TEMPO.CO, Jakarta -Sinyal akan menaikkan harga bahan bakar minyak atau BBM termasuk Pertalite, telah dilontarkan Menteri Investasi dan Kepala Badan Koordinasi Penanaman Modal Bahlil Lahadalia, pekan lalu. Rencana itu seiring terus bertambahnya anggaran subsidi yang diperkirakan menembus Rp 600 triliun.
"Jadi tolong teman-teman wartawan sampaikan kepada rakyat bahwa rasa-rasanya sih untuk menahan terus dengan harga BBM seperti sekarang, feeling saya sih harus kita siap-siap, kalau katakanlah kenaikan BBM itu terjadi," kata Bahlil dalam konferensi pers Jumat, 12 Agustus 2022.
Adapun pemerintah mengalokasikan anggaran subsidi energi pada tahun 2023 sebesar Rp 210,7 triliun atau turun dibandingkan yang ditetapkan pada tahun 2022 sebesar Rp 208,9 triliun. Hal tersebut tercantum dalam Nota Keuangan beserta RAPBN Tahun Anggaran 2023.
Alokasi anggaran kompensasi energi pada tahun 2023 ditetapkan sebesar Rp 126 triliun. Artinya total subsidi dan kompensasi energi pada tahun depan sebesar Rp 336,7 triliun, lebih rendah ketimbang tahun 2022 sebesar Rp 502,4 triliun.
Dikutip dari Nota Keuangan beserta RAPBN Tahun Anggaran 2023, dari total anggaran subsidi energi itu, anggaran subsidi jenis BBM tertentu dan LPG tabung 3 kg direncanakan pada tahun depan sebesar Rp 138,33 triliun atau lebih rendah 7,4 persen apabila dibandingkan dengan outlook tahun 2022 sebesar Rp 149,36 triliun.
Anggaran subsidi BBM jenis tertentu dan LPG tabung 3 kg dalam tahun anggaran 2023 diarahkan untuk transformasi subsidi LPG tabung 3 Kg agar lebih tepat sasaran dan berbasis target penerima serta terintegrasi dengan program perlindungan sosial
Selain itu, juga ditujukan untuk melanjutkan pemberian subsidi selisih harga untuk minyak tanah dan subsidi tetap untuk BBM solar disertai dengan pengendalian volume dan pengawasan atas golongan atau sektor-sektor yang berhak memanfaatkan.

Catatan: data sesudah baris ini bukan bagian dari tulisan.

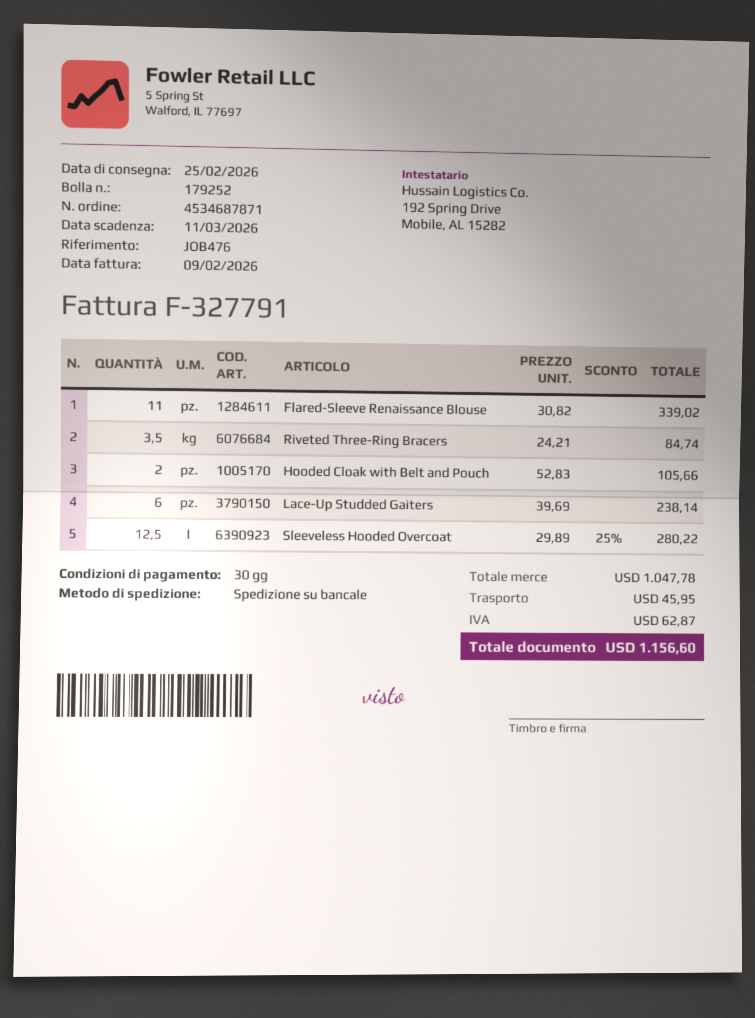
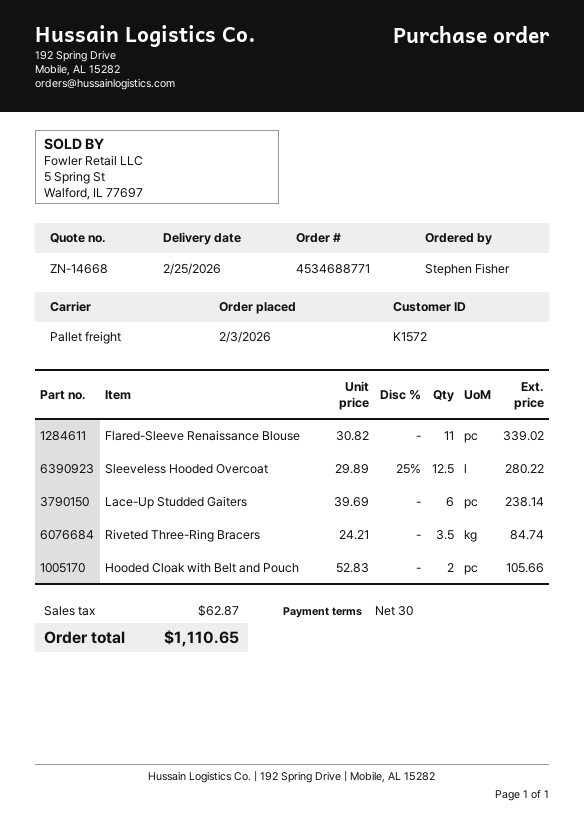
order number: 4534687871 -> 4534688771
shipping: 45.95 -> none
total: 1156.60 -> 1110.65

Peneliti dari for Development of Economics and Finance (Indef) Nailul Huda berpendapat bahwa pilihan pemerintah cukup sulit dalam kebijakan BBM Bersubsidi. Hal itu mengingat saat ini sedang tinggi inflasi, di mana jika menaikkan harga BBM, akan membuat inflasi Indonesia semakin tidak terkendali. Saat ini inflasi Indonesia sudah mencapai 4,94 persen.
"Jika ada kenaikan BBM akan membuat inflasi akan semakin tinggi. Bisa mencapai lebih dari 7 persen jika Pertalite dinaikkan," kata Nailul saat dihubungi pada Rabu, 17 Agustus 2022.
Menurutnya, jika BBM bersubsidi naik, semua harga barang akan naik dan transportasi bisa naik semakin tinggi. Tapi jika BBM bersubsidi tidak dinaikkan, beban APBN semakin berat.
"Maka memang langkah paling pas adalah menaikkan harga BBM non pertalite. Jadi pertalite masih tetap harganya," ujarnya
Namun demikian, kata dia, pasti akan terjadi pergeseran konsumsi dari Pertamax ke Pertalite. Karena itu perlu diantisipasi dari sisi penerima manfaat subsidi dan stok. Dia menilai jika harga pertalite dinaikkan, akan menjadi beban bagi masyarakat dan konsumsi rumah tangga bisa terkontraksi.
"Berbahaya bagi pertumbuhan ekonomi kita yang tengah membaik, kata dia.
Dia berpendapat pemerintah bisa merealokasi anggaran tidak produktif dan anggaran pertahanan Indonesia yang terlalu besar. Anggaran untuk infrastruktur, kata dia, juga bisa dialihkan ke belanja subsidi maupun bantuan sosial.
"Anggaran untuk Food Estate, IKN, ataupun KCJB bisa dialihkan ke subsidi. Tapi masalahnya apakah pemerintah mau untuk realokasi anggaran tersebut? Tentu tantangan realokasi anggaran ini sangat berat," ujar Nailul
Selain itu, ada cara lainnya dengan menaikkan suku bunga acuan Bank Indonesia untuk meredam kenaikan inflasi. Namun, kata dia, BI nampaknya masih berusaha untuk menahan suku bunga acuan, meskipun nilai tukar rupiah melemah dan menambah jebol anggaran subsidi minyak.